Marie era aún más sonriente que Catherine, soltaba carcajadas en cada esquina sin mirar a quién, aventaba oro proveniente de su guarida a garras llenas, a cualquier pueblerino que se le atravesase, tenía las manos suaves y tan habilidosas como las de ningún dragón antes visto. Hacía obras maestras con el cabello de cualquier criatura que llegaba sentarse frente a ella: elfos, duendes, trasgos, brujos, sílfides y hasta a las más terribles gárgolas. Siempre tenía un cumplido para los demás y cuidaba de su familia como nadie más lo hacía. Y a pesar de todo, su naturaleza no dejaba de existir, así como la de Catherine. Pero me atrevo a decir por los vistazos que tuve de las anotaciones de estos investigadores, ésa noche húmeda en la que pude colarme por sus ventanas, que Marie tiene aún más obscuridad que la que Catherine podría mostrar en sus peores días.
Éste bello y bondadoso dragón Marie no tenía miedo a golpear, a insultar y a humillar cuando una aguja osaba insultar su refinada piel, perforándola. Al más mínimo rasguño de cualquiera, lanzaba fuego por las fauces, aventaba zarpazos sin mirar a quién se llevaría en el trayecto y parecía que el suelo se partiría bajo nuestros pies con el simple rugido que salía por su boca. Hacía temblar a los más fuertes y honrados caballeros, y en ocasiones, hasta al pobre investigador de cabello emplumado no tembló su garra en lanzarle uno que otro zarpazo cuando éste la hacía enfurecer...
Aunque al final, al final de todos los terremotos y huracanes que éste dragón pudiera provocar, siempre terminaba en ésa guarida donde Catherine y ella se confesaban las más dolorosas y secretas confesiones, y ambas, con las manos en el pecho, lloraban sus penas y sus arrepentimientos, sus rencores y sus corazones doloridos...
Érase una vez estas dos criaturas, de filo en sus garras y diamantes en sus sonrisas, de muerte en su fuego y suavidad en sus caricias maternas.
Érase una vez, dos mujeres que se enamoraron y rompieron sus corazones hasta que ya no hubo manera de regresarlos a su antigua y saludable forma, así que con las piezas que quedaron, construyeron alas de su sangre, púas de sus arterias y garras del músculo atrofiado que sobró de sus corazones.

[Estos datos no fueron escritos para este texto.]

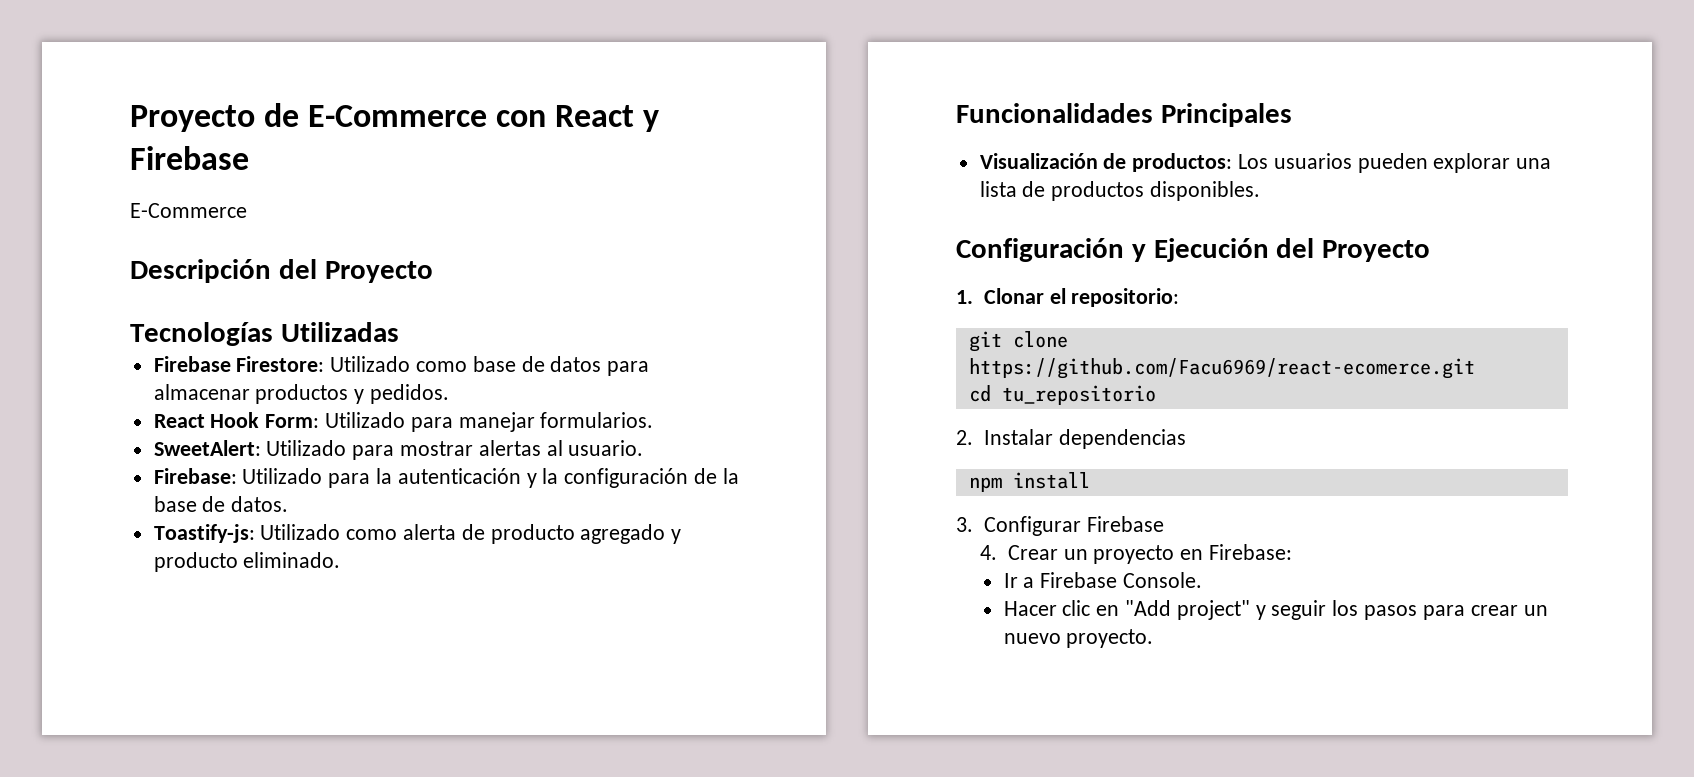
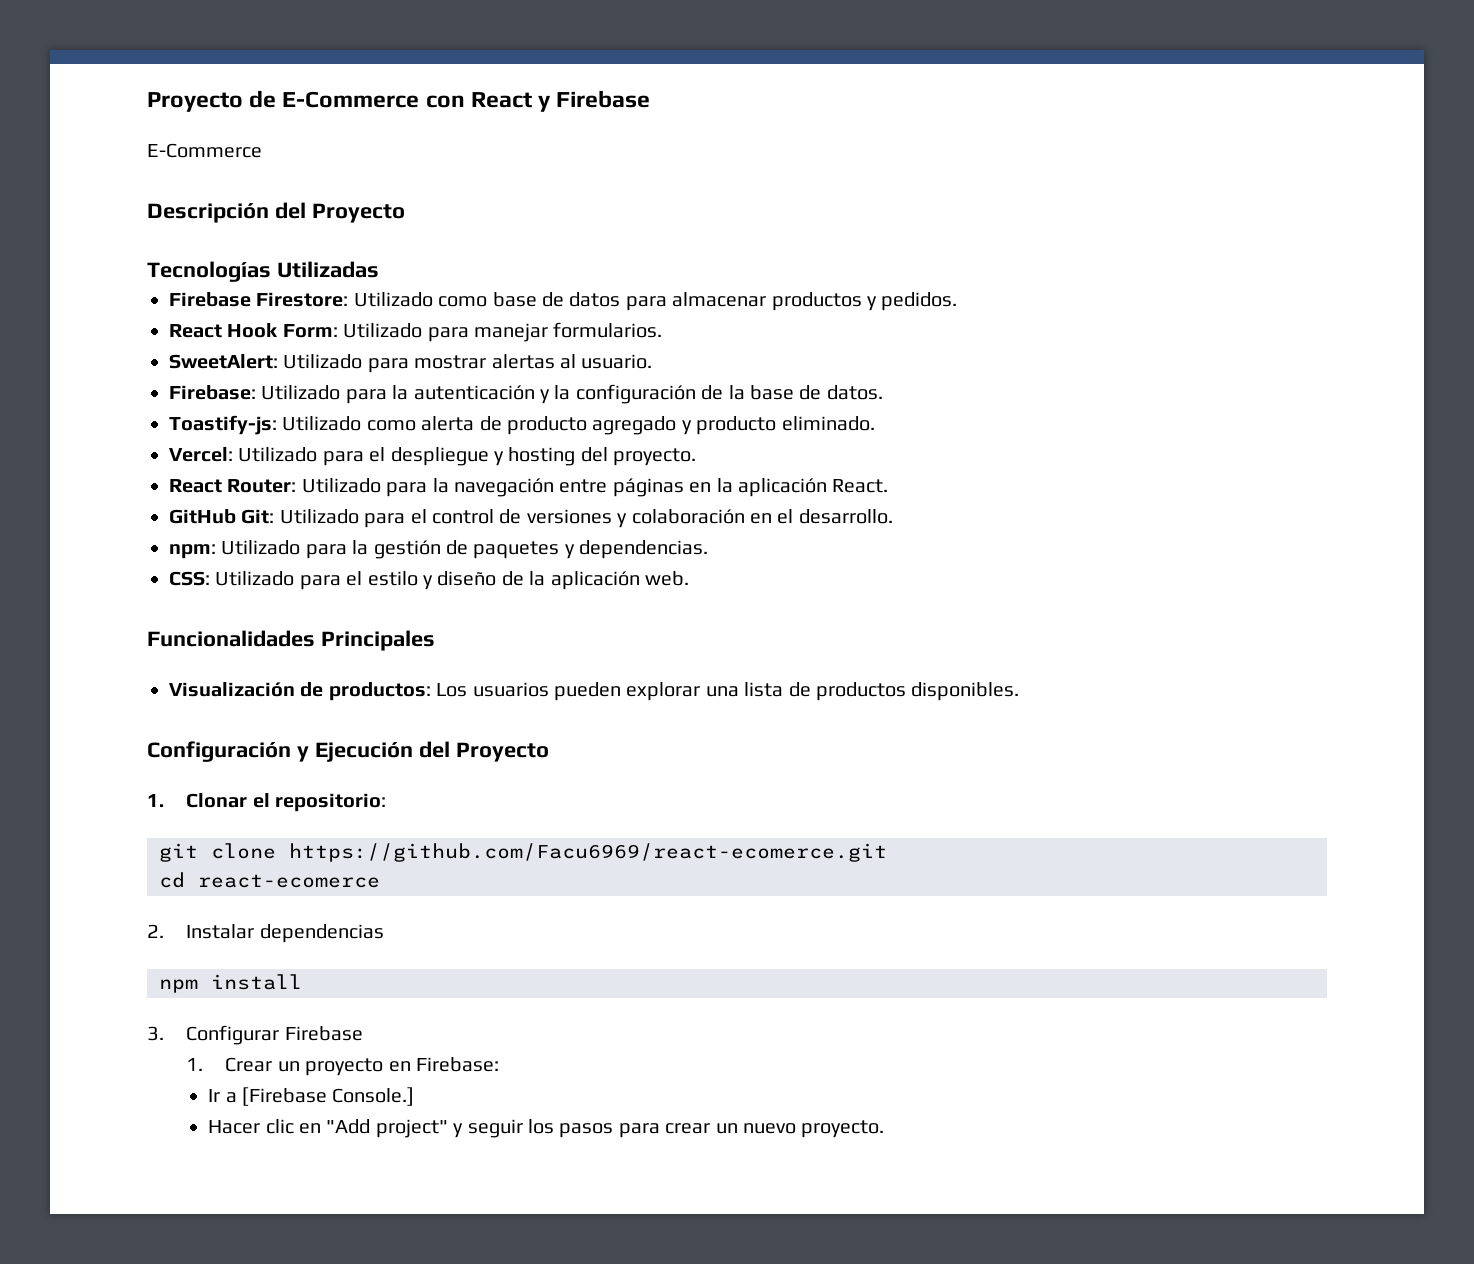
+ Vercel: Utilizado para el despliegue y hosting del proyecto.
+ React Router: Utilizado para la navegación entre páginas en la aplicación React.
+ GitHub Git: Utilizado para el control de versiones y colaboración en el desarrollo.
+ npm: Utilizado para la gestión de paquetes y dependencias.
+ CSS: Utilizado para el estilo y diseño de la aplicación web.
- cd tu_repositorio
+ cd react-ecomerce
- 4. Crear un proyecto en Firebase:
+ 1. Crear un proyecto en Firebase:
- Ir a Firebase Console.
+ Ir a [Firebase Console.]

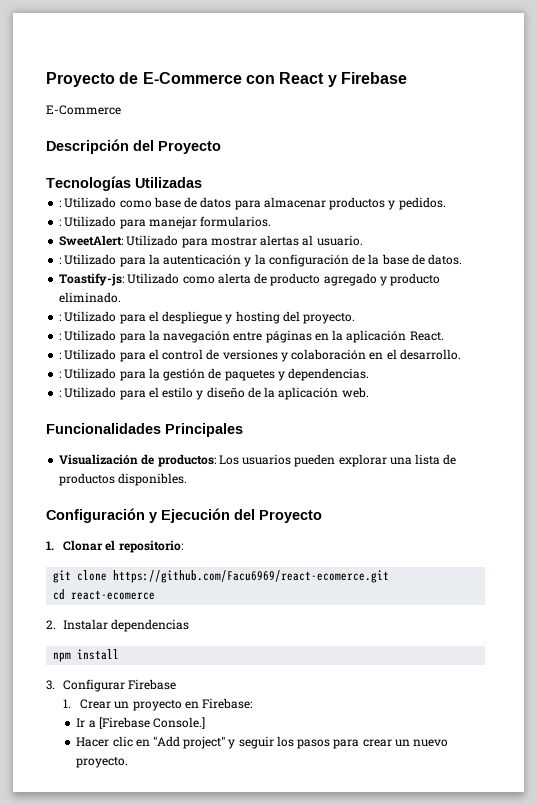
- Firebase Firestore: Utilizado como base de datos para almacenar productos y pedidos.
+ : Utilizado como base de datos para almacenar productos y pedidos.
- React Hook Form: Utilizado para manejar formularios.
+ : Utilizado para manejar formularios.
- Firebase: Utilizado para la autenticación y la configuración de la base de datos.
+ : Utilizado para la autenticación y la configuración de la base de datos.
- Vercel: Utilizado para el despliegue y hosting del proyecto.
+ : Utilizado para el despliegue y hosting del proyecto.
- React Router: Utilizado para la navegación entre páginas en la aplicación React.
+ : Utilizado para la navegación entre páginas en la aplicación React.
- GitHub Git: Utilizado para el control de versiones y colaboración en el desarrollo.
+ : Utilizado para el control de versiones y colaboración en el desarrollo.
- npm: Utilizado para la gestión de paquetes y dependencias.
+ : Utilizado para la gestión de paquetes y dependencias.
- CSS: Utilizado para el estilo y diseño de la aplicación web.
+ : Utilizado para el estilo y diseño de la aplicación web.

Y así, mujeres que eran simples madres, se construyeron ésta maravillosa e incomparable coraza de cuento de hadas.
Rugían y mataban, pero al final, lo único que soñaban era ya no ser lastimadas.
Renunciaron a esos brazos humanos y suaves que antes tenían, para remplazarlos con alas rugosas y atemorizantes, con cuernos en las puntas y veneno en los poros... no para provocar miedo, no para escapar temerosas del peligro, sino para acobijar en sus pechos... a cada inocente humano que se había ganado el corazón de estos dos dragones.